> Prompt
Beginning with the line where "[344,264,403,274] SimCADO ->" appears, repeat every remaining line of the entries exactly, the last line included.
────────
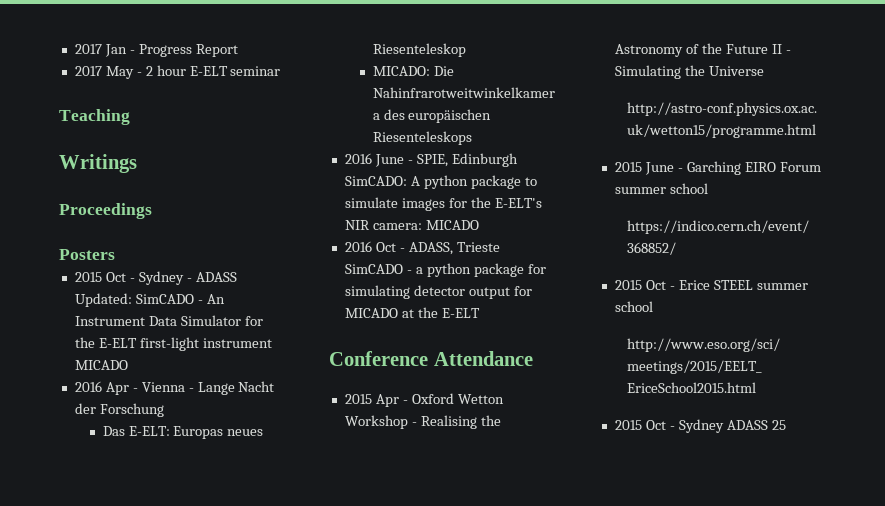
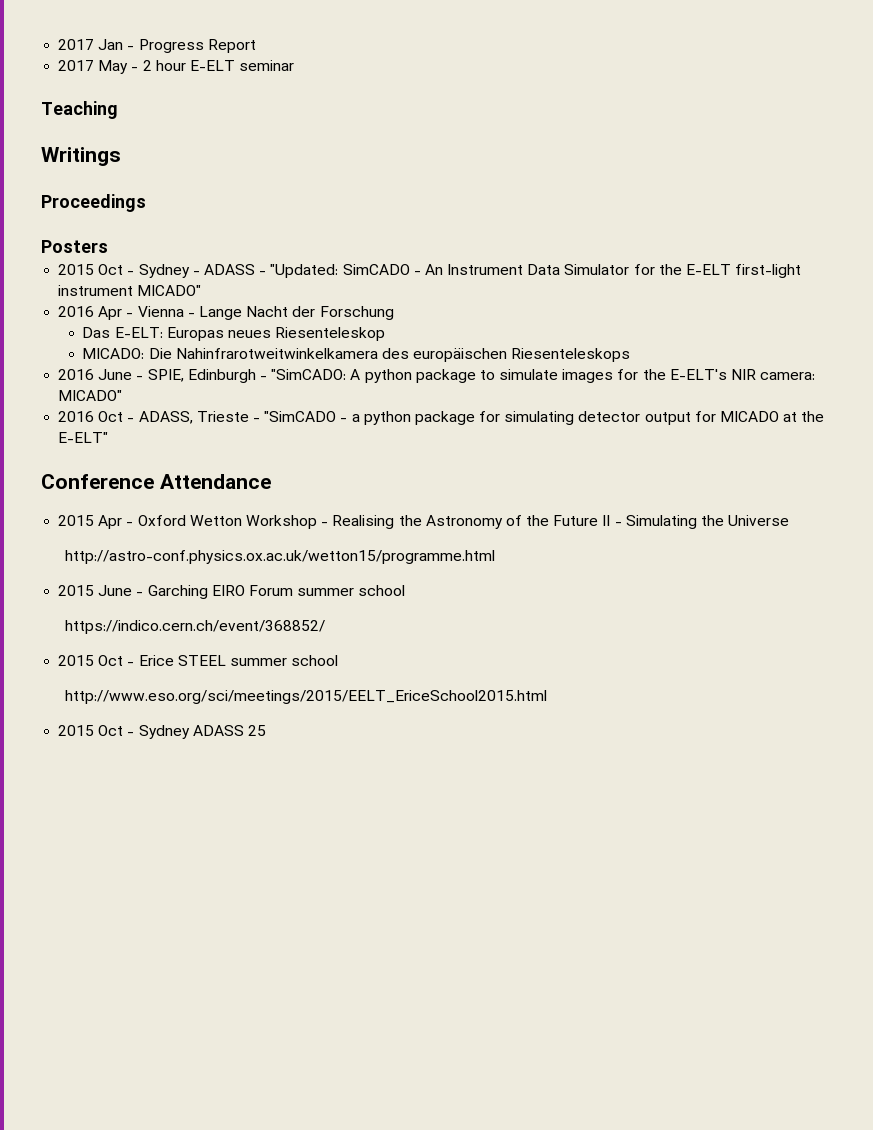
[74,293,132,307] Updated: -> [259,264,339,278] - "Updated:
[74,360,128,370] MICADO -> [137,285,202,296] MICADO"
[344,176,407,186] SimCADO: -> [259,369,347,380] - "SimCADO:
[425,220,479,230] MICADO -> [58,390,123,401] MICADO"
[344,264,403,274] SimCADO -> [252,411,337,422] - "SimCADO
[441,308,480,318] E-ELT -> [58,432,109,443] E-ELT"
────────
> Result for this exercise
[344,264,403,274] SimCADO -> [252,411,337,422] - "SimCADO
[441,308,480,318] E-ELT -> [58,432,109,443] E-ELT"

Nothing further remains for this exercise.